Des expériences effectuées dans des grandes entreprises et multinationales prouvent les bienfaits de la relaxation sur tout le personnel tant sur le plan de la relation que sur celui de la rentabilité. C’est pourquoi  les stages de développement personnel tendent à s’y développer. Les chefs d’entreprise sont souvent hyper stressés par leurs responsabilités et par le facteur risque.

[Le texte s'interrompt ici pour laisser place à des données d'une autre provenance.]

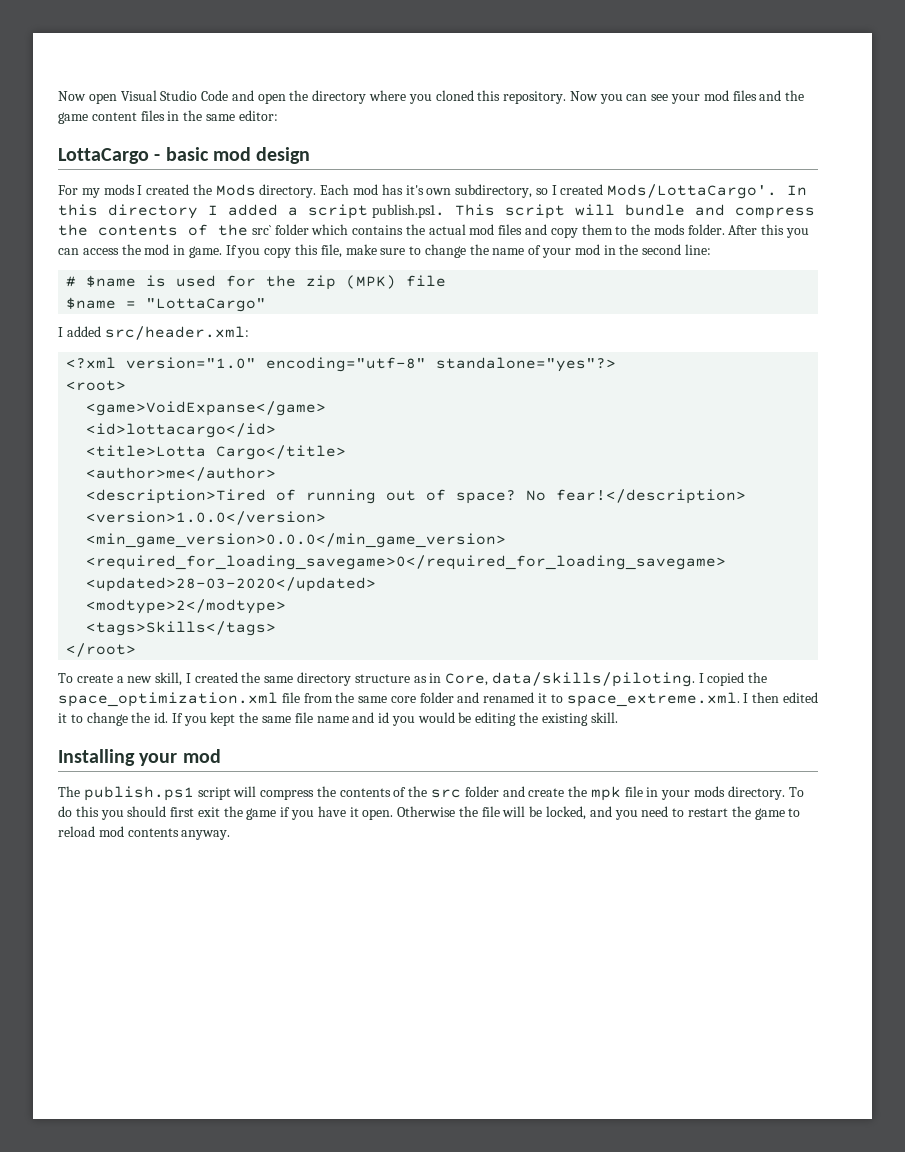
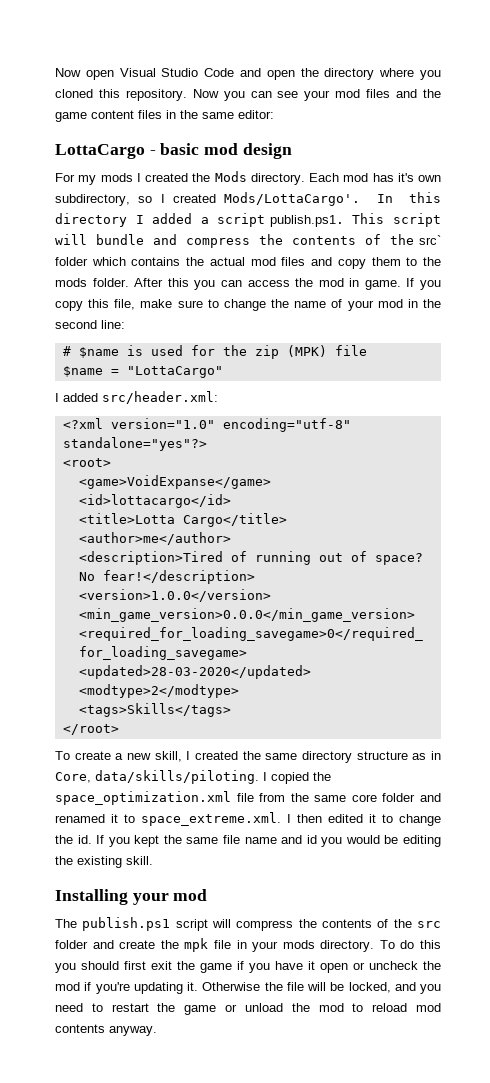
[362,809,394,820] open. -> [320,961,441,973] [55,982,198,994] open or uncheck the mod if you're updating it.
(785, 814) none -> [225,1003,344,1012] or unload the mod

La relaxation ne doit pas être considérée comme superflue car c’est un moyen que nous avons de recharger nos batteries, faute de quoi nous nous exposons au déséquilibre, nous risquons de « péter un plomb » ou d’entrer dans la maladie psychosomatique. 

 

Dans un deuxième temps, on verra que la véritable relaxation fait remonter à la surface de la conscience des prises de conscience, des émotions, des souvenirs, et permet un bien meilleur recul sur la vision des situations : Qu'ai-je vécu et comment l'ai-je vécu ? Comment je fonctionne ou dysfonctionne ? Que vis-je dans telle situation, et comment je me défends dans telle autre ? Etc. La relaxation n'est donc pas seulement un moyen de relâcher la pression, mais devient dèslors un véritable moyen de travail sur soi et de prise de conscience de nos comportements, vécus et réactions.  Et c'est d'ailleurs ce qui constitue sa finalité depuis la nuit des temps.

Il ne faud donc pas confondre les deux objectifs de la relaxation, comme de la méditation : le premier, objectif relatif est de relaxer et de làcher les tensions ; le second, objectif ultime est de parvenir à une meilleure connaissance de soi pour un ajustement plus fertile et agréable à l'environnement.